_Task goal:_ Look through the data that follows and copy each line with the string "position".

Web page revision data:
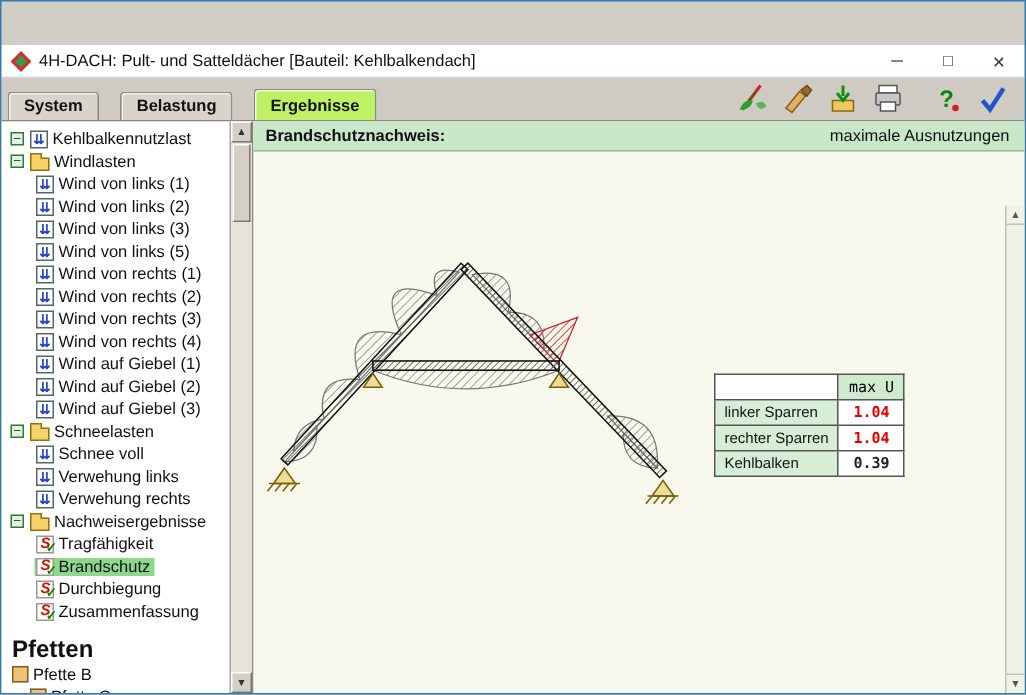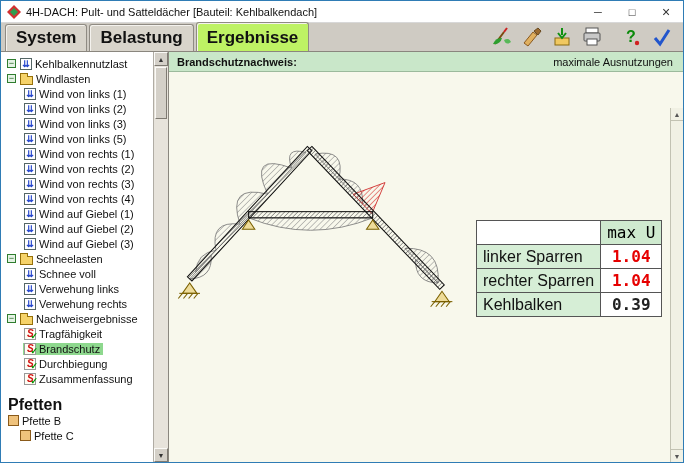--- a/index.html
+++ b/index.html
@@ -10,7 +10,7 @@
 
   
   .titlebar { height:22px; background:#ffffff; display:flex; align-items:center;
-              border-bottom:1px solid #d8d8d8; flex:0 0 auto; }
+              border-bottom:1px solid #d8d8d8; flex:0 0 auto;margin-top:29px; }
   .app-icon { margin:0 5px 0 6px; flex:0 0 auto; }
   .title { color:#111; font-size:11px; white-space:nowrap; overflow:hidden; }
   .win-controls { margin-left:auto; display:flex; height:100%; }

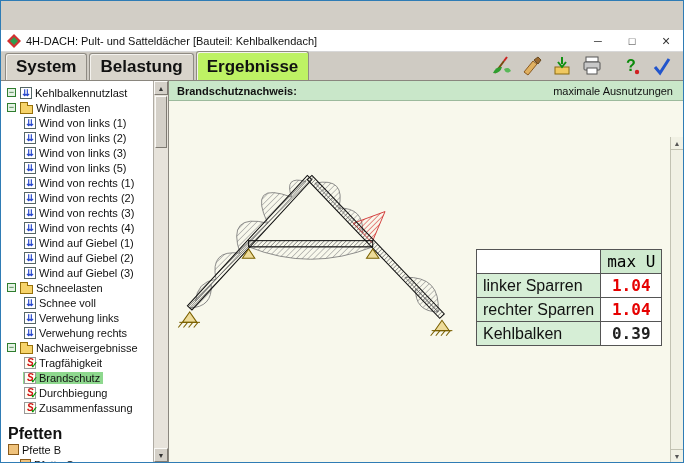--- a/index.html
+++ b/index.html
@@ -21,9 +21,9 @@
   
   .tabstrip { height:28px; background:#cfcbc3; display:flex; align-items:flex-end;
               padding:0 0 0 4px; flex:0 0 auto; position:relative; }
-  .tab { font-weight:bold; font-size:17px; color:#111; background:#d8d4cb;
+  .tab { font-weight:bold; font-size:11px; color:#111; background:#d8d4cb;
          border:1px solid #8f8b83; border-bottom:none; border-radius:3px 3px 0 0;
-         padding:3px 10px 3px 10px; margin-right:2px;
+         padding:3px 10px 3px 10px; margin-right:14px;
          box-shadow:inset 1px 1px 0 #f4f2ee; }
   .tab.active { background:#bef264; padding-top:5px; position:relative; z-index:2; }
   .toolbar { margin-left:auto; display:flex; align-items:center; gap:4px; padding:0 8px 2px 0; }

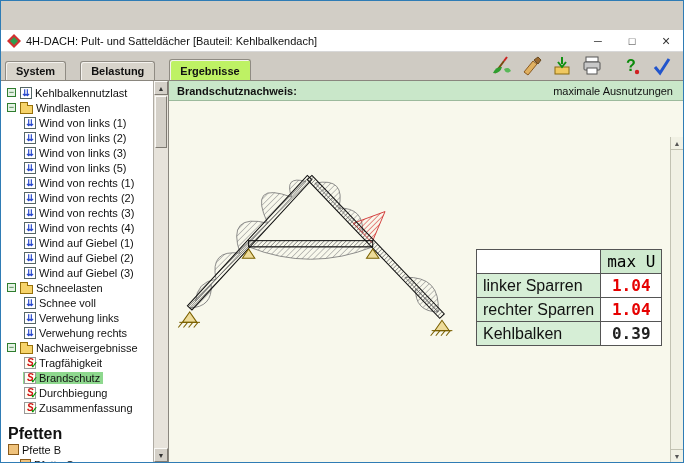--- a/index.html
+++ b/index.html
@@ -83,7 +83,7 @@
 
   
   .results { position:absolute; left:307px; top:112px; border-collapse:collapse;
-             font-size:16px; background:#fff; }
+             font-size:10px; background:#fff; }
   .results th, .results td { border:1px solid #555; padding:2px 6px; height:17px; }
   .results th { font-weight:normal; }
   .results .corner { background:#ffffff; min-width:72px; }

* * *

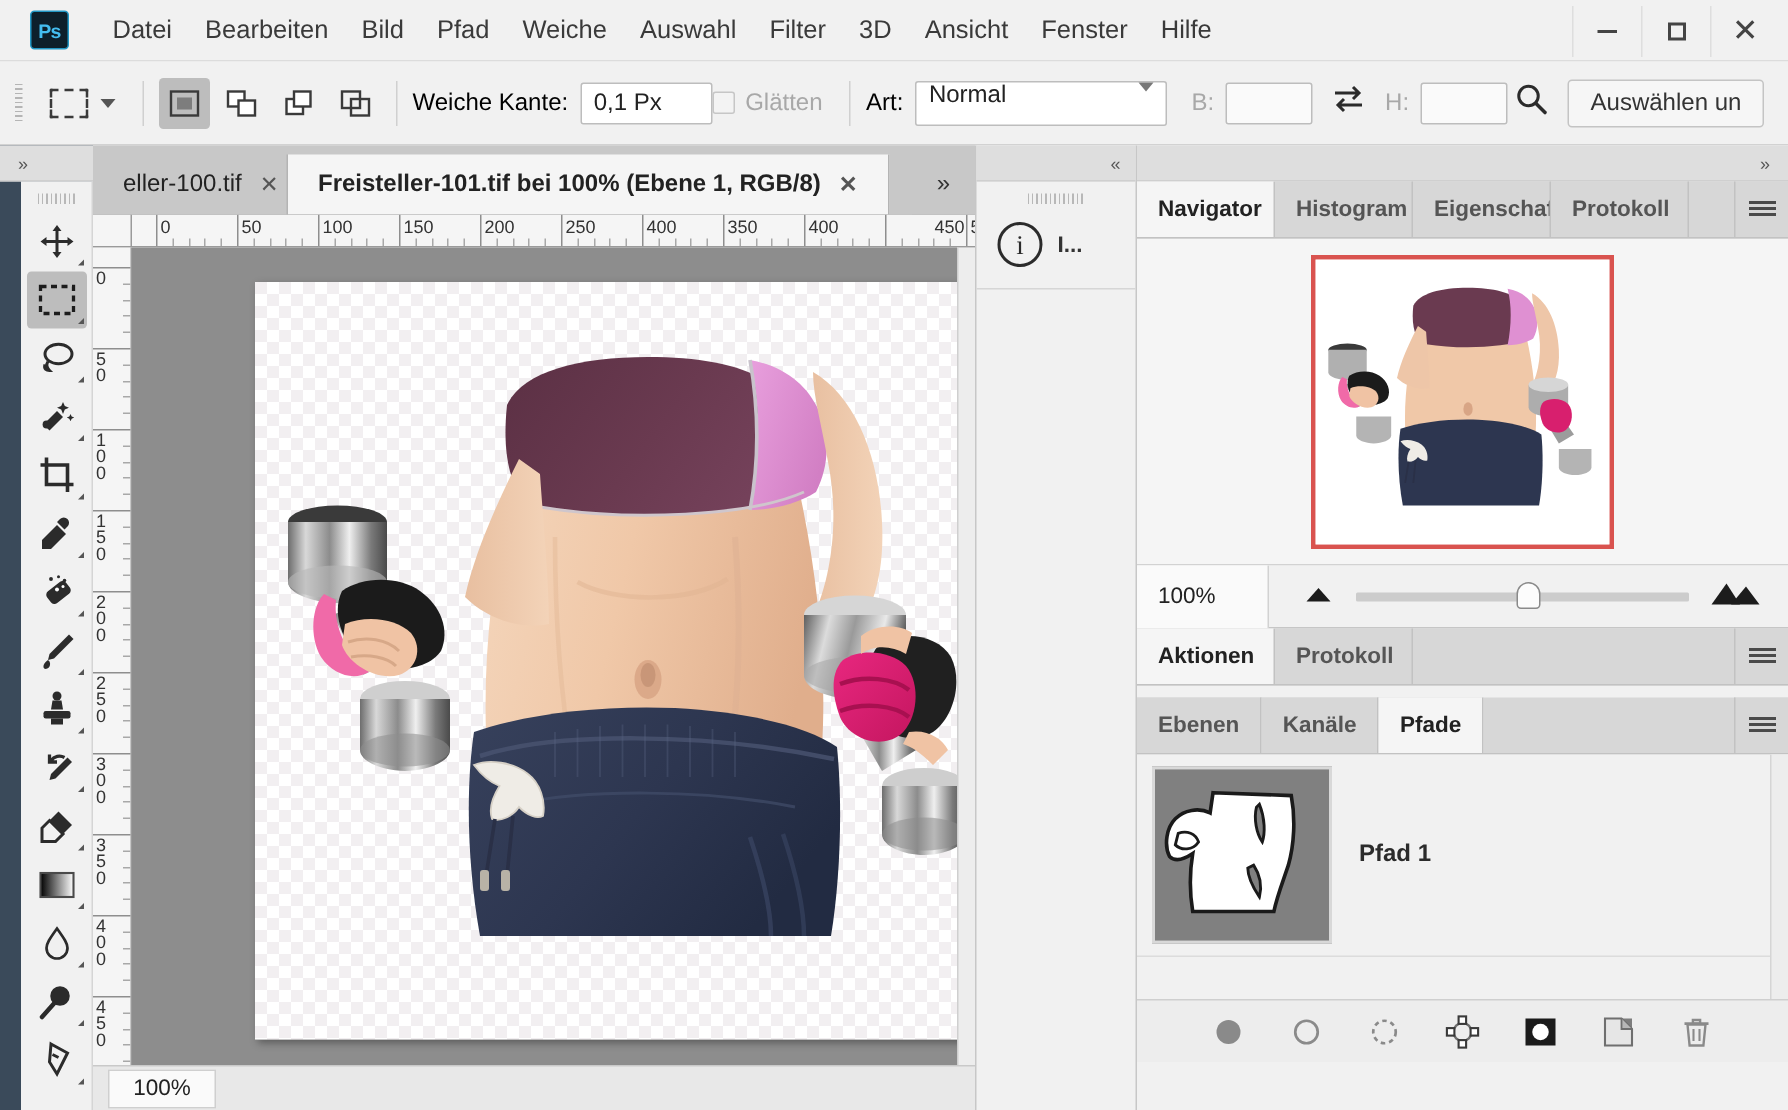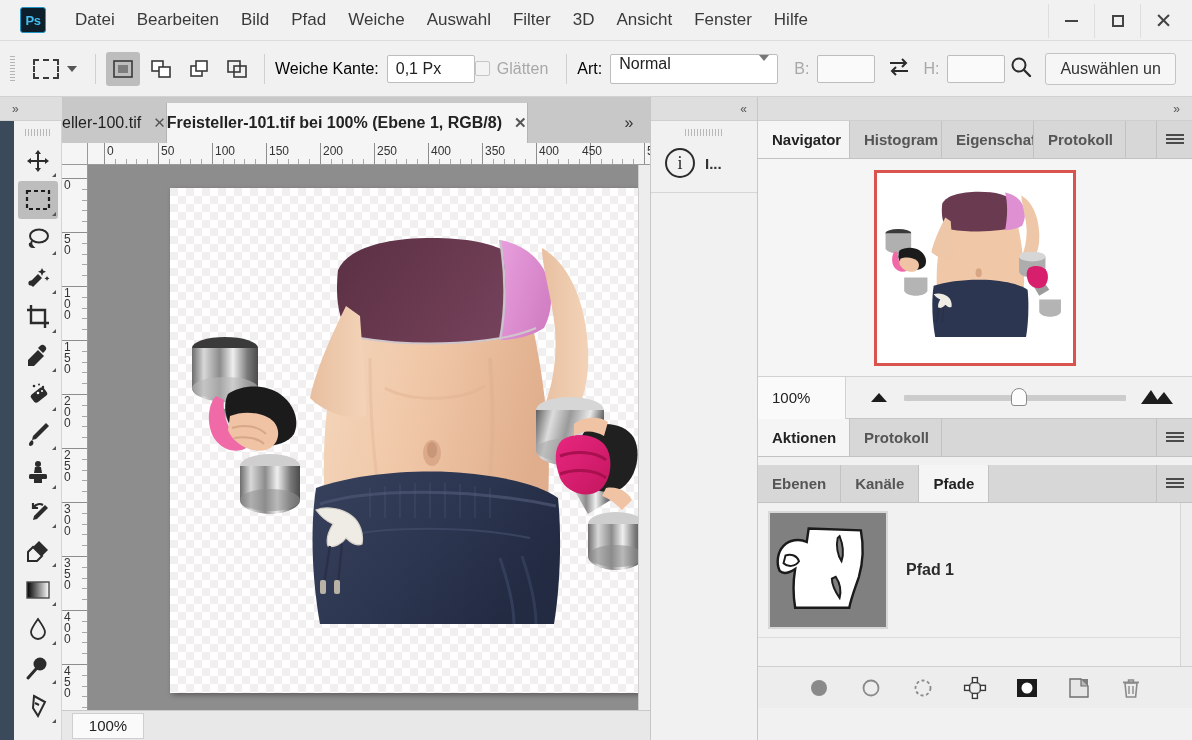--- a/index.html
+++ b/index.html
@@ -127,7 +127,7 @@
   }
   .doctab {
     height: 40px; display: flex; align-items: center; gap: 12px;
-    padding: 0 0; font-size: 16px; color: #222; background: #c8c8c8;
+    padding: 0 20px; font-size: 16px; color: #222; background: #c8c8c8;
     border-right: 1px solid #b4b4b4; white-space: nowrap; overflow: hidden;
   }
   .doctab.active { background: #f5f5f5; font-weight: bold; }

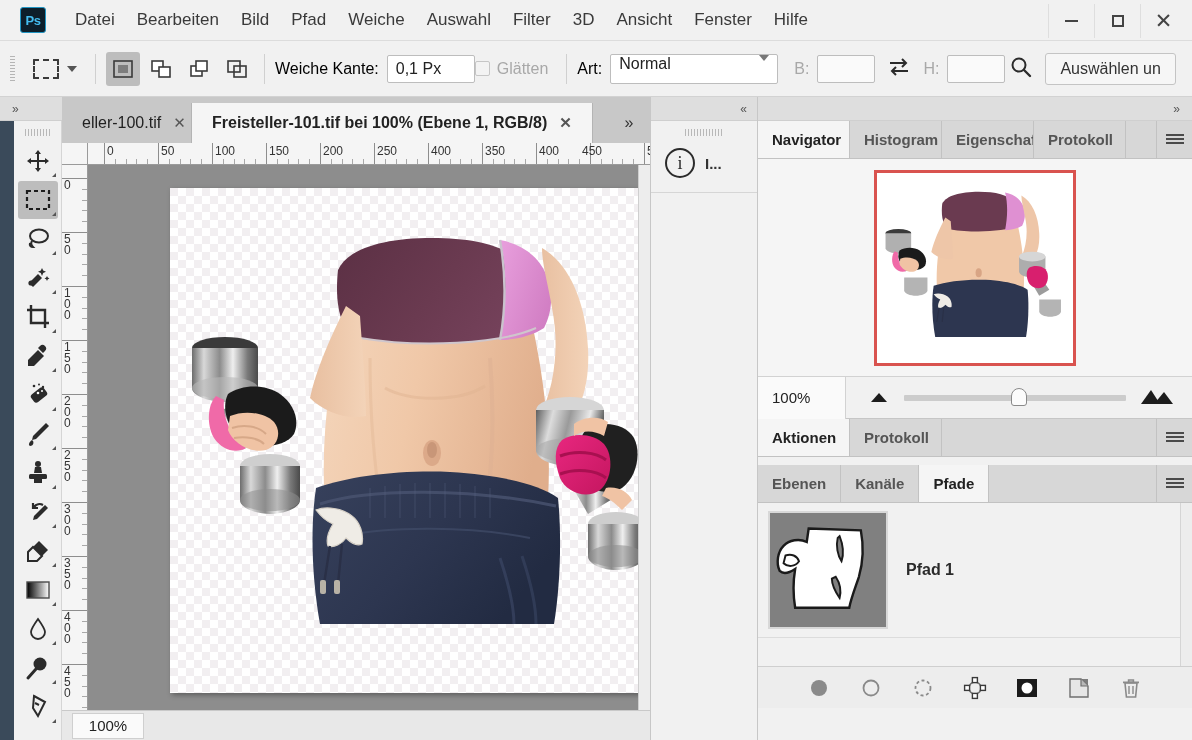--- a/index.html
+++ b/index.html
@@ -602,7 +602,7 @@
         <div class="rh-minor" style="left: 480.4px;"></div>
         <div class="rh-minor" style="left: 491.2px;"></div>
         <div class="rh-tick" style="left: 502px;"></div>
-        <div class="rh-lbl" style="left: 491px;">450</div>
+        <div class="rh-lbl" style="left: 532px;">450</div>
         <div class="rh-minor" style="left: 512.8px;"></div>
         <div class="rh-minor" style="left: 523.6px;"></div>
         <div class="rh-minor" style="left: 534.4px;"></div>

_Written answer:_
               padding:0 0 0 4px; flex:0 0 auto; position:relative; }
   .tab.active { background:#bef264; padding-top:5px; position:relative; z-index:2; }
   .results { position:absolute; left:307px; top:112px; border-collapse:collapse;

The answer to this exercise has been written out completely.